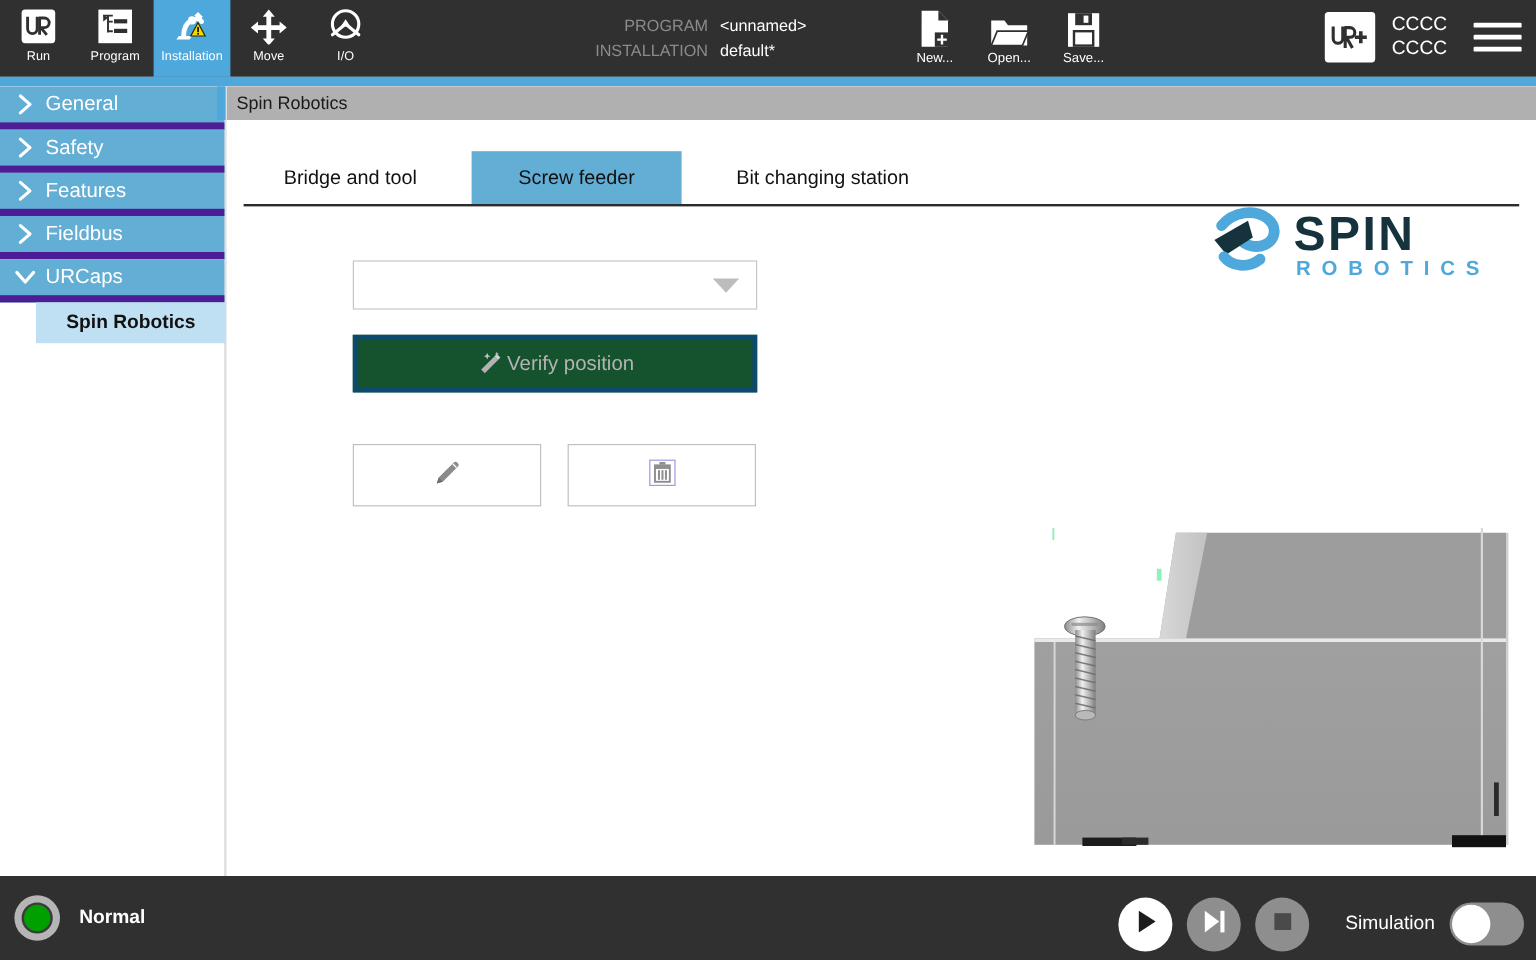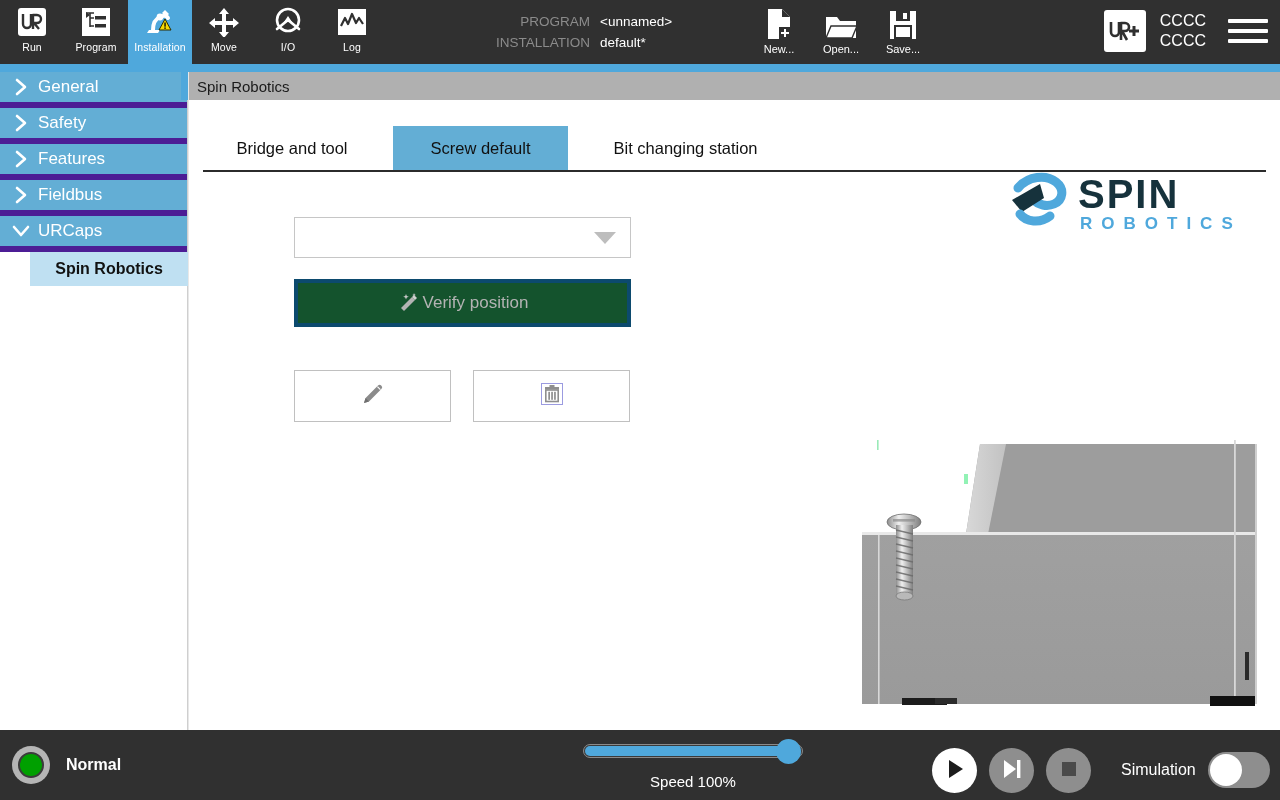--- a/index.html
+++ b/index.html
@@ -204,15 +204,6 @@
         <div class="nav-label">I/O</div>
       </div>
 
-      <div class="nav-item">
-        <div class="nav-ico">
-          <svg width="30" height="30" viewBox="0 0 30 30">
-              <rect x="1" y="2" width="28" height="26" fill="#fff"></rect>
-              <path d="M4 19l4-8 3 6 4-10 4 9 3-5 4 6" stroke="#303030" stroke-width="2.2" fill="none" stroke-linejoin="round"></path>
-            </svg>
-        </div>
-        <div class="nav-label">Log</div>
-      </div>
     </div>
 
     <div class="hdr-meta">

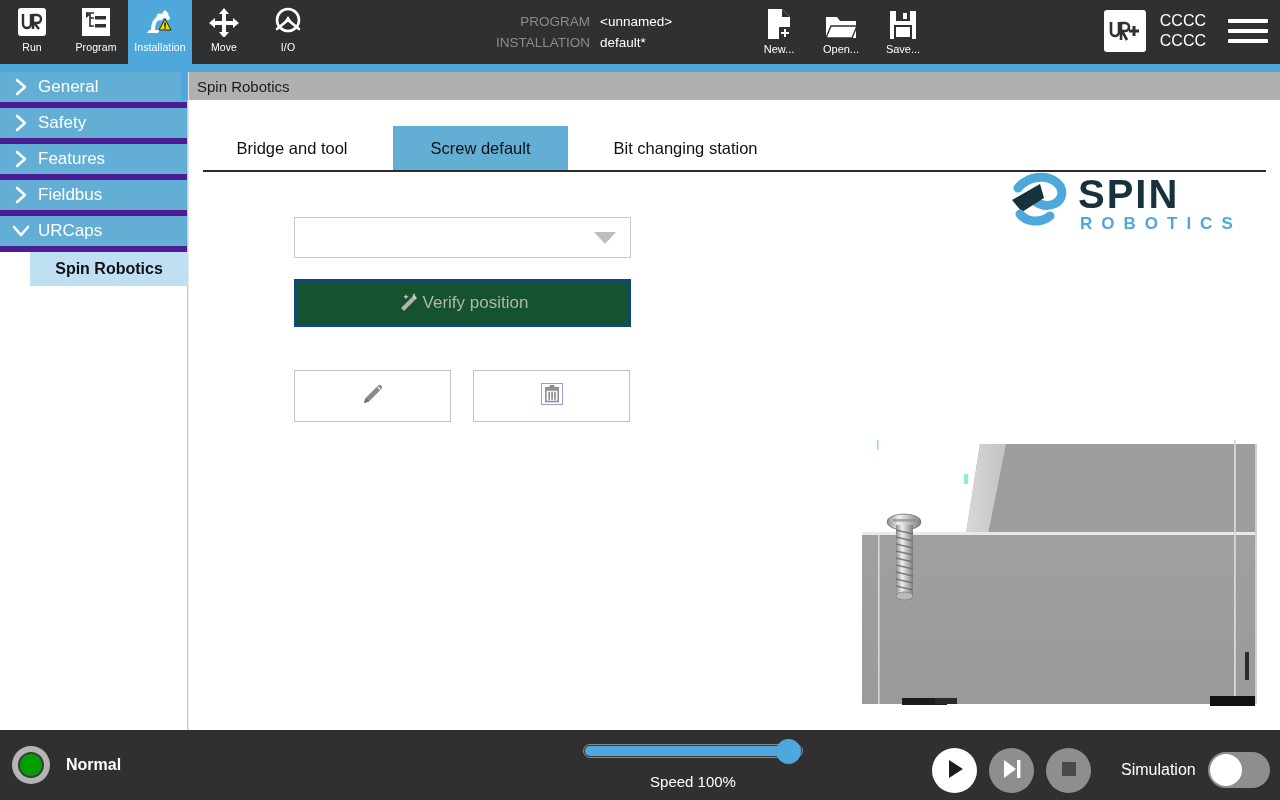--- a/index.html
+++ b/index.html
@@ -335,7 +335,7 @@
           <span>Bridge and tool</span>
         </div>
         <div class="tab active" style="left:204px;width:175px;">
-          <span>Screw default</span>
+          <span>Screw feeder</span>
         </div>
         <div class="tab" style="left:389px;width:215px;">
           <span>Bit changing station</span>

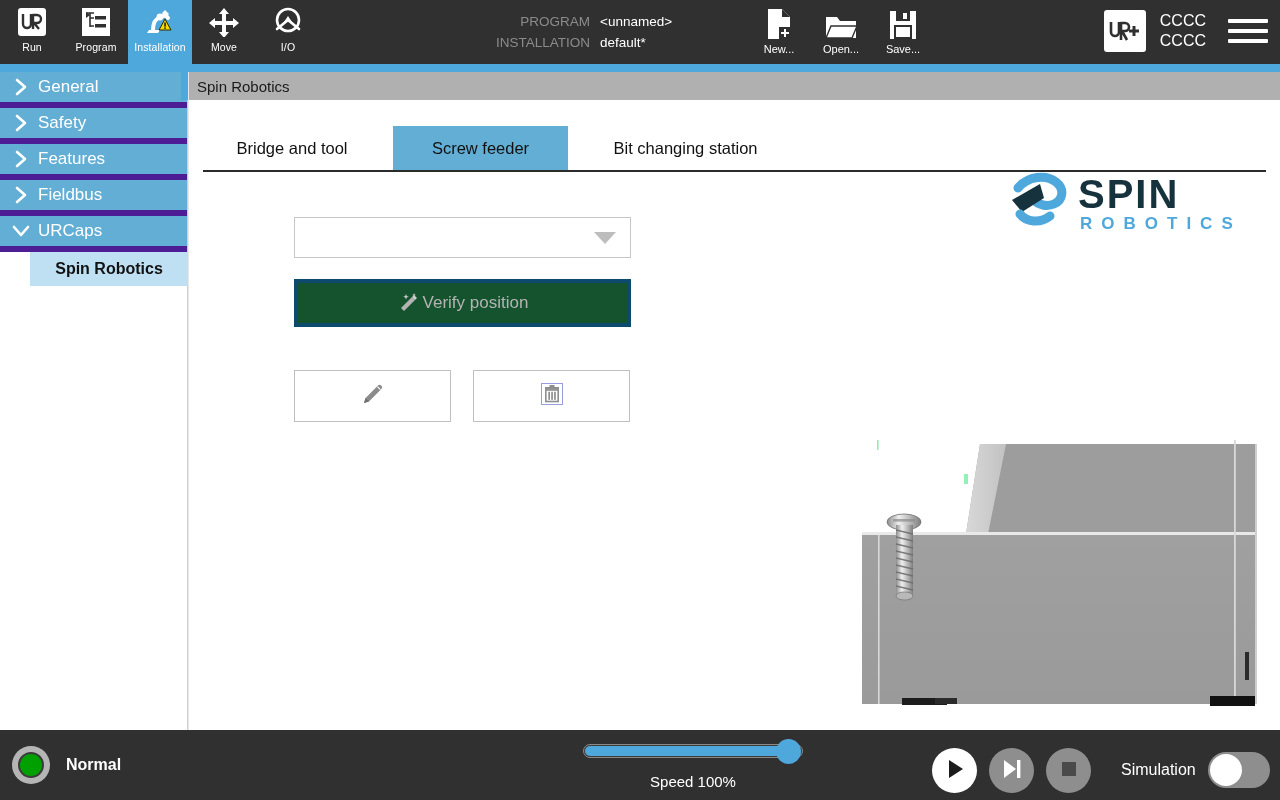--- a/index.html
+++ b/index.html
@@ -468,13 +468,6 @@
       <div class="state-txt">Normal</div>
     </div>
 
-    <div class="speed-wrap">
-      <div class="speed-track">
-        <div class="speed-fill"></div>
-        <div class="speed-knob"></div>
-      </div>
-      <div class="speed-label">Speed 100%</div>
-    </div>
 
     <div class="transport">
       <div class="tbtn on">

# Problem description:
Without changing a word, retype the data above and omit its pictures.

# Answer section:
--- a/index.html
+++ b/index.html
@@ -204,15 +204,6 @@
         <div class="nav-label">I/O</div>
       </div>
 
-      <div class="nav-item">
-        <div class="nav-ico">
-          <svg width="30" height="30" viewBox="0 0 30 30">
-              <rect x="1" y="2" width="28" height="26" fill="#fff"></rect>
-              <path d="M4 19l4-8 3 6 4-10 4 9 3-5 4 6" stroke="#303030" stroke-width="2.2" fill="none" stroke-linejoin="round"></path>
-            </svg>
-        </div>
-        <div class="nav-label">Log</div>
-      </div>
     </div>
 
     <div class="hdr-meta">

--- a/index.html
+++ b/index.html
@@ -335,7 +335,7 @@
           <span>Bridge and tool</span>
         </div>
         <div class="tab active" style="left:204px;width:175px;">
-          <span>Screw default</span>
+          <span>Screw feeder</span>
         </div>
         <div class="tab" style="left:389px;width:215px;">
           <span>Bit changing station</span>

--- a/index.html
+++ b/index.html
@@ -468,13 +468,6 @@
       <div class="state-txt">Normal</div>
     </div>
 
-    <div class="speed-wrap">
-      <div class="speed-track">
-        <div class="speed-fill"></div>
-        <div class="speed-knob"></div>
-      </div>
-      <div class="speed-label">Speed 100%</div>
-    </div>
 
     <div class="transport">
       <div class="tbtn on">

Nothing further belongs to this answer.